O 12:22 z przylądka Canaveral na Florydzie wystartował prom kosmiczny Columbia. Zadaniem siedmioroga astronautów będzie tym razem naprawa i konserwacja teleskopu kosmicznego Hubble’a. 11-dniowa misja uważana jest za jedną z najtrudniejszych w historii lotów wahadłowców.

REKLAMA

W czasie całej misji astronauci aż pięciokrotnie wyjdą w przestrzeń kosmiczną. Do spotkania z teleskopem (579 km nad Ziemią) dojdzie w niedzielę. Przy pomocy specjalnego dźwigu zostanie on umieszczony w ładowni promu. Najważniejszym i najtrudniejszym zadaniem będzie wymiana układu zasilającego i baterii słonecznych teleskopu. Będzie to wymagało wyłączenia całej aparatury, po raz pierwszy od umieszczenia Hubble’a na orbicie. Prócz tego zostanie zamontowana nowa kamera do obserwacji planet i nowy układ chłodzący. Jak wyjaśnia jeden ze specjalistów biorących udział w misji Mike Massimo, to bardzo trudne i ambitne wyzwanie: „NASA chce zwiększenia możliwości teleskopu tak, by "widział" dziesięć razy dalej i dziesięć razy szybciej niż dotychczas”. Jeśli nie uda naprawić teleskopu, to „duma NASA” stanie się bezużytecznym kosmicznym złomem.
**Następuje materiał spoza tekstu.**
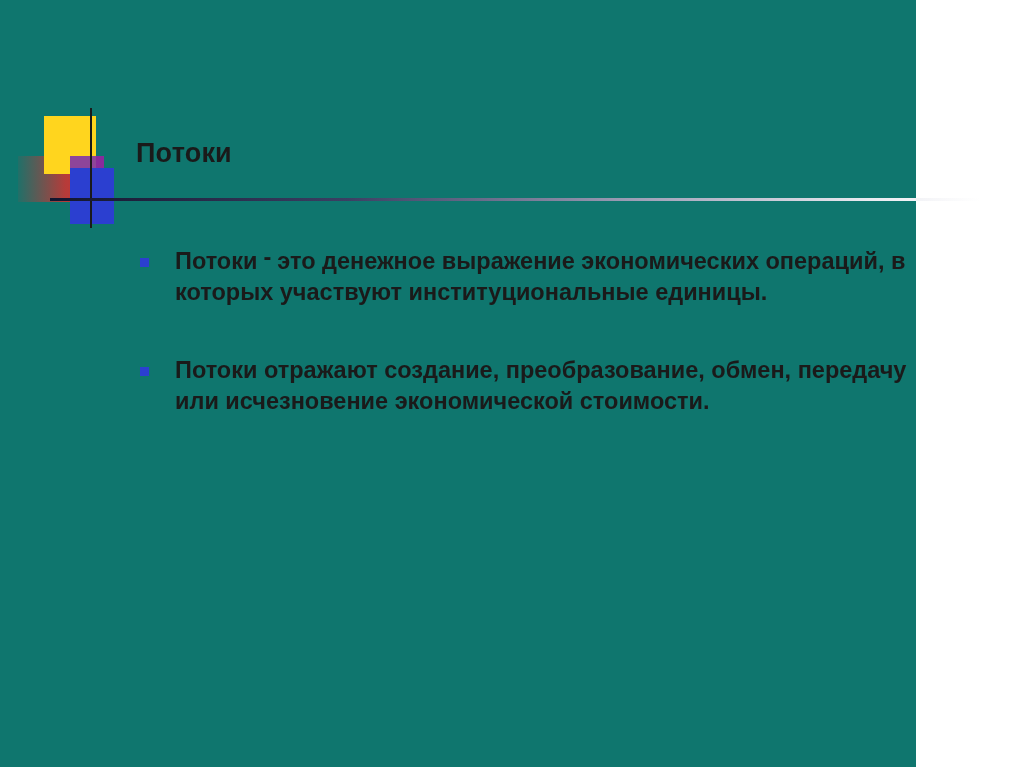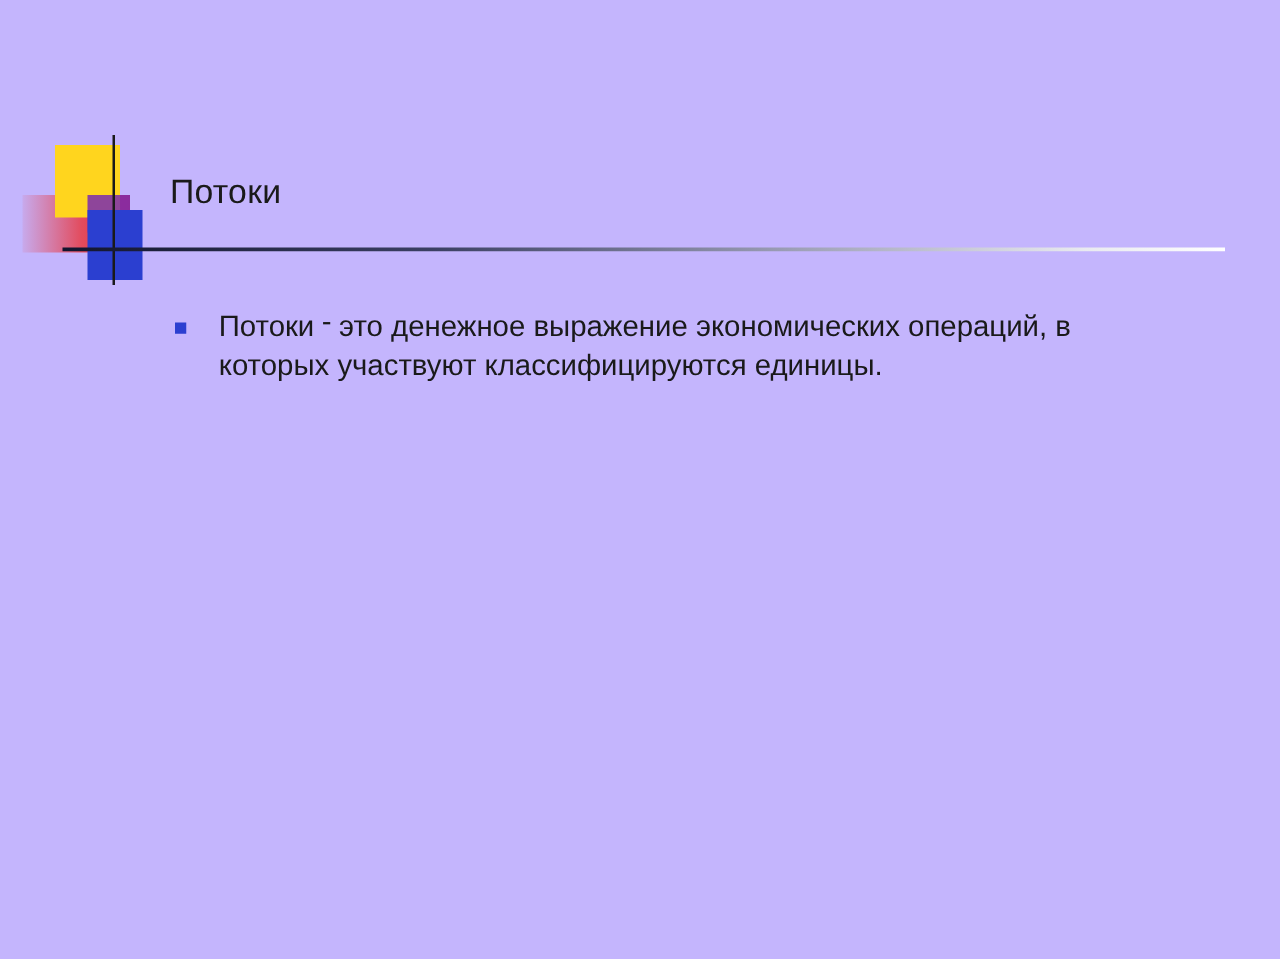--- a/index.html
+++ b/index.html
@@ -20,9 +20,10 @@
     position: absolute;
     left: 0;
     top: 0;
-    width: 1024px;
+    width: 916px;
     height: 767px;
-    background: #c4b5fd;
+    background: #0f766e;
+    font-weight: bold;
   }
 
   

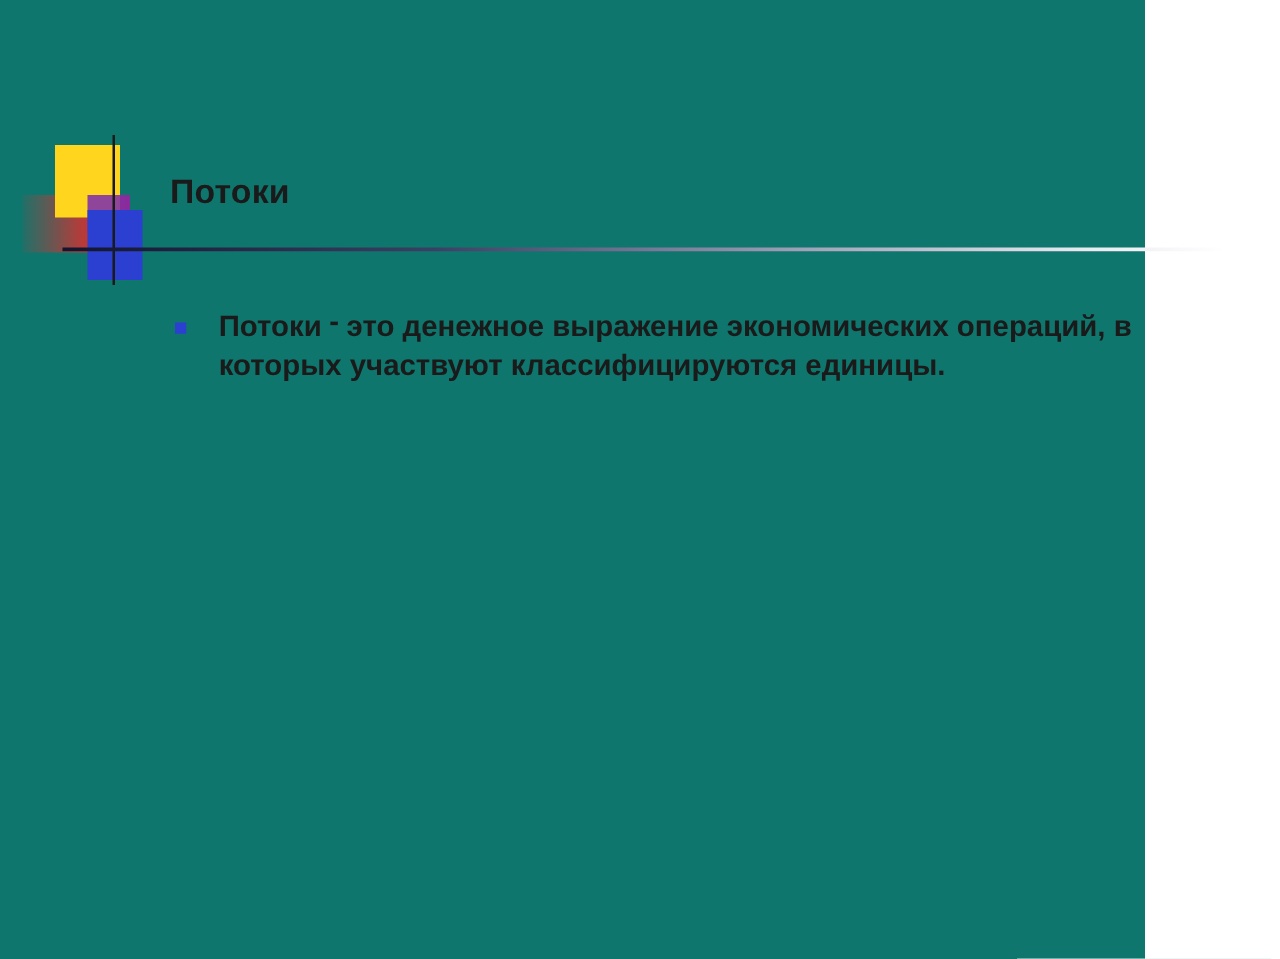--- a/index.html
+++ b/index.html
@@ -148,7 +148,7 @@
 
     <div class="bullet-row">
       <div class="bullet-mark"></div>
-      <div class="bullet-text"><span>Потоки</span><span class="dash">-</span><span>это денежное выражение экономических операций, в которых участвуют классифицируются единицы.</span></div>
+      <div class="bullet-text"><span>Потоки</span><span class="dash">-</span><span>это денежное выражение экономических операций, в которых участвуют институциональные единицы.</span></div>
     </div>
 
 

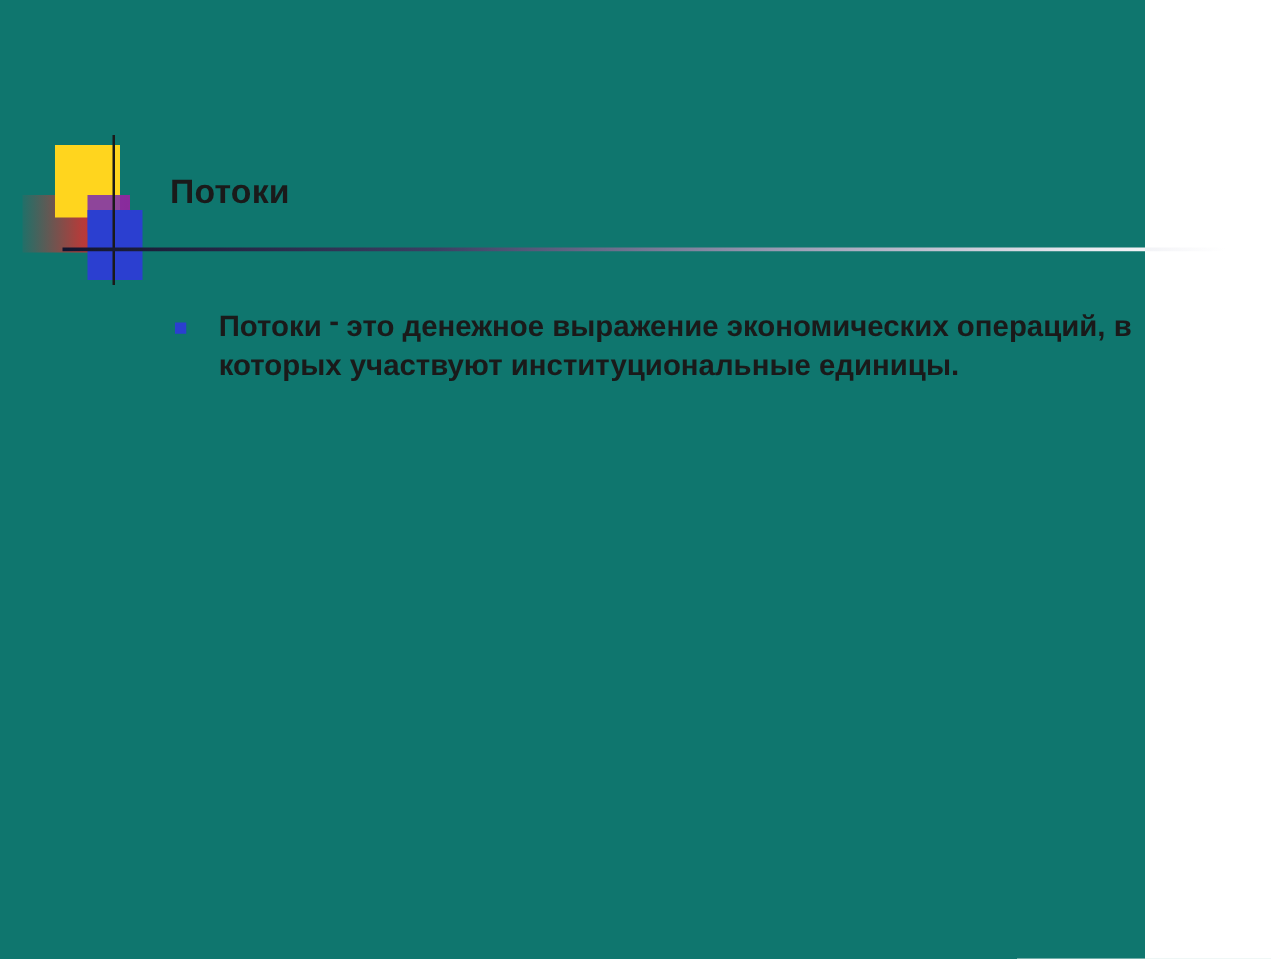--- a/index.html
+++ b/index.html
@@ -151,6 +151,10 @@
       <div class="bullet-text"><span>Потоки</span><span class="dash">-</span><span>это денежное выражение экономических операций, в которых участвуют институциональные единицы.</span></div>
     </div>
 
+    <div class="bullet-row">
+      <div class="bullet-mark"></div>
+      <div class="bullet-text"><span>Потоки отражают создание, преобразование, обмен, передачу или исчезновение экономической стоимости.</span></div>
+    </div>
 
 
   </div>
Teleskop Hubble'a umieszczono na orbicie w 1990 roku. Jest to reflektor(optyczny teleskop zwierciadłowy) z głównym zwierciadłem o średnicy 2,4 m. Obserwacje przez ten teleskop, wolne od zakłóceń atmosferycznych, znacznie poszerzyły naszą wiedzę nie tylko o odległym Wszechświecie, ale także Układzie Słonecznym. Teleskop Hubble'a daje lepsze obrazy Marsa niż jakiekolwiek lunety ziemskie Hubble dotychczas przesłał na ziemię setki wspaniałych zdjęć. Od czasu gdy przebywa w kosmosie, przyniósł ogromne naukowe korzyści.